To which the standard answer is blah, blah, blah, patronizing coastal Ivy-educated elite, what has the West done for us lately.

She tries:

Western unity, nuclear deterrence, and standing armies gave us more than half a century of political stability. Shared economic space helped bring prosperity and freedom to Europe and North America alike. But these are things that we all take for granted, until they are gone.

But none of these arguments work, do they. No matter what, all people hear is blah, blah, blah, patronizing coastal Ivy-educated elites — what have the Romans ever given us in return? Yeah, yeah, yeah, besides half a century of political stability, prosperity and freedom …

Foreign Policy is beginning to reckon with this idea, too: Obama wasn’t an aberration; he was a faithful expression of the American desire to have nothing to do with the world:

President Barack Obama, who as a candidate spoke of the imperative to help shore up weak and failing states, has repeatedly had to promise an impatient American public that he will do his nation-building at home rather than abroad. If he drew down forces too deeply in both Iraq and Afghanistan, he did so in part because he knew the public wanted out. Drones, yes; soldiers, no. A President Hillary Clinton might face an even surlier mood than Obama has.

I don’t think foreign policy elites have fully absorbed this collective attitude.

I don’t either. But nor do I think the American electorate has fully absorbed what it’s risking.

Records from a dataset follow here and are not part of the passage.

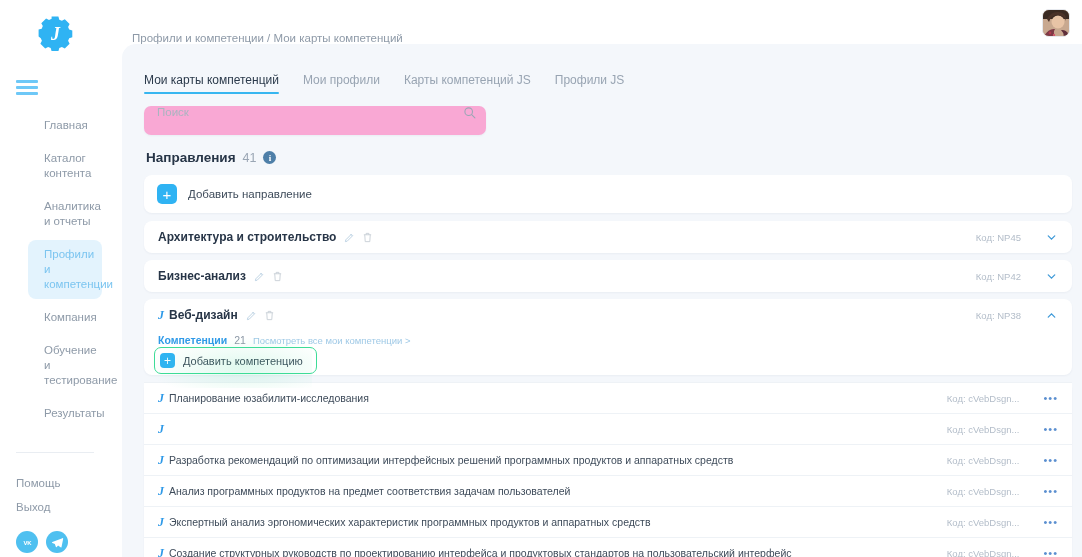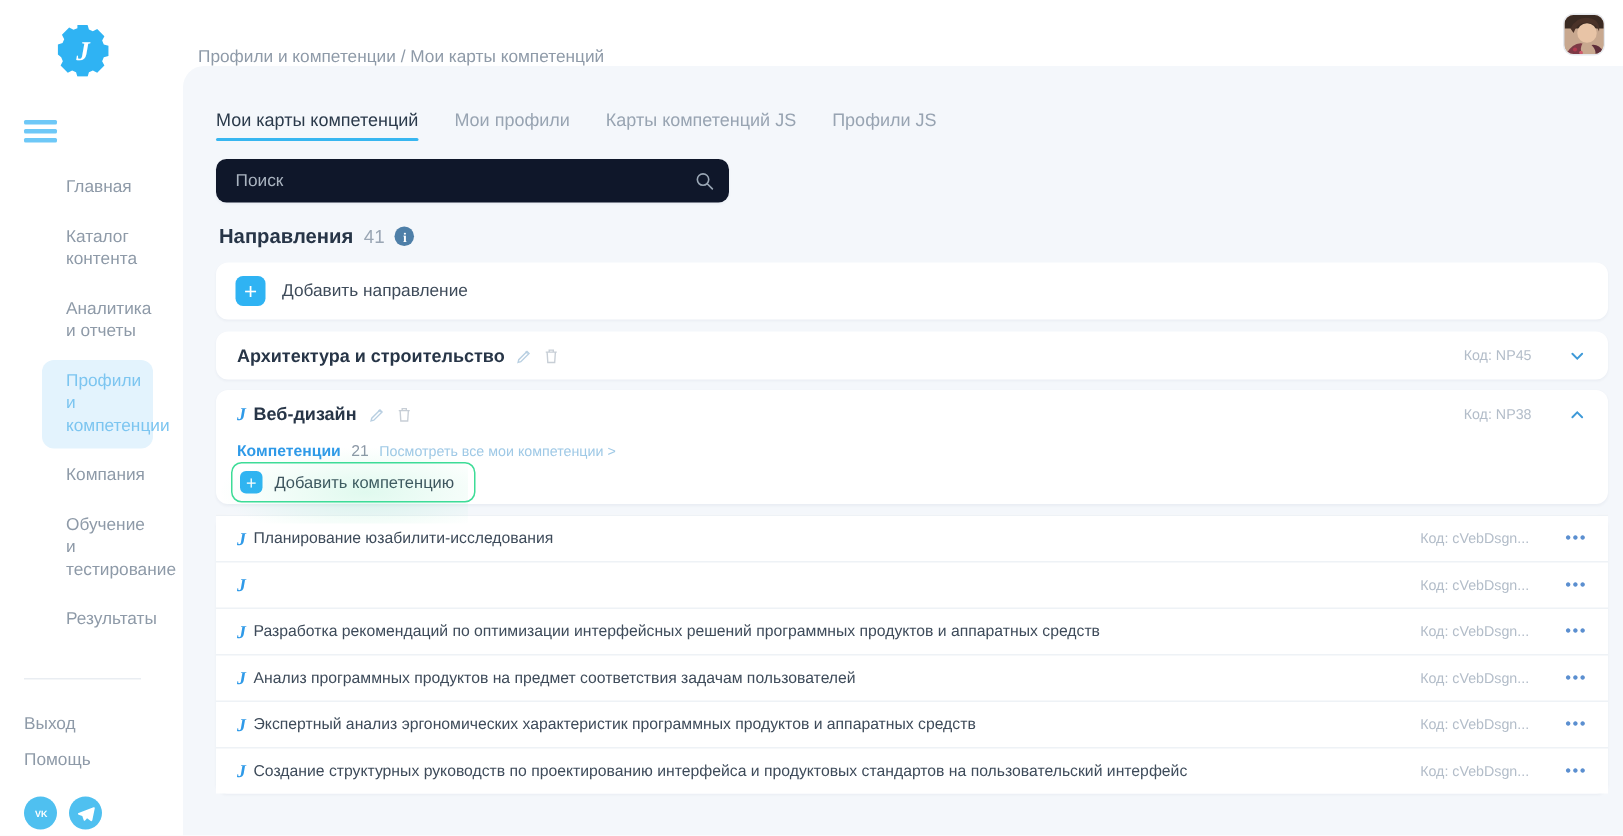"Поиск" .search-box { align-items: center -> flex-start; background: #0f172a -> #f9a8d4 }
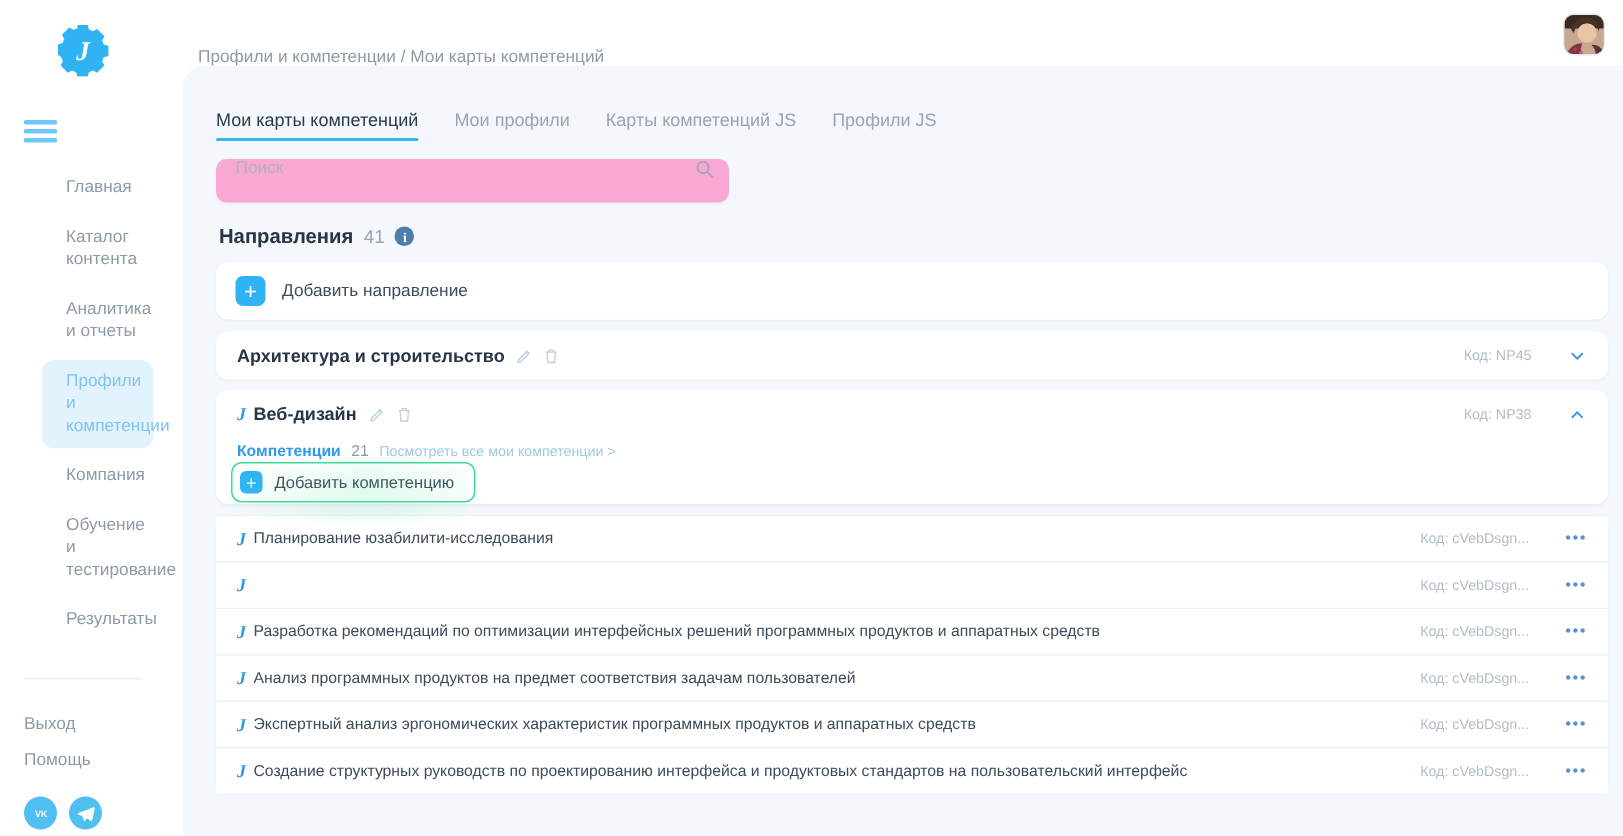"Бизнес-анализ" div.dir-row { html: none -> <div> <span>Бизнес-анализ</span> <span> <span> <svg> <path></path> <path></path> </svg> </span> <span> <svg> <path></path> </svg> </span> </span> <span></span> <span>Код: NP42</span> <span> <svg> <path></path> </svg> </span> </div> }
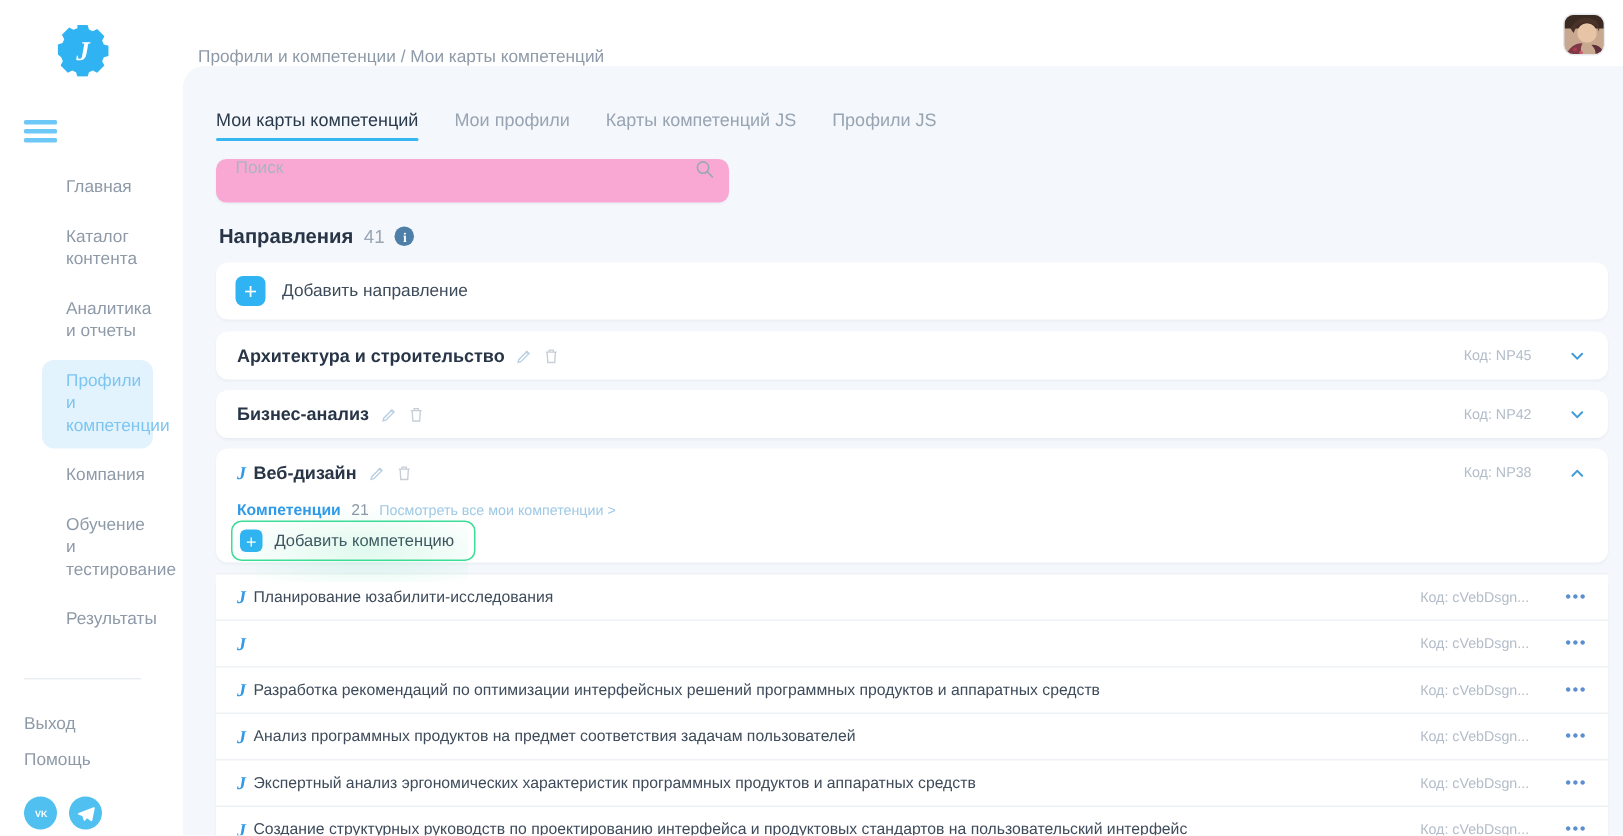"Выход" div.nav-foot-item { order: before "Помощь" -> after "Помощь" }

It probably won’t happen. Trump won’t be elected. But the signal his campaign has given the world has been received already: Even Americans don’t believe in the liberal world order as we know it. I don’t think Hillary’s capable, intellectually or as a politician, of dealing with the fallout she’ll face after eight years of her own foreign policy incompetence. The American electorate has already told the world in no uncertain terms, “Go to hell.” She’ll be presiding over a near-ungovernable country.

Surely there’s got to be a way out of this?

There are 126 comments.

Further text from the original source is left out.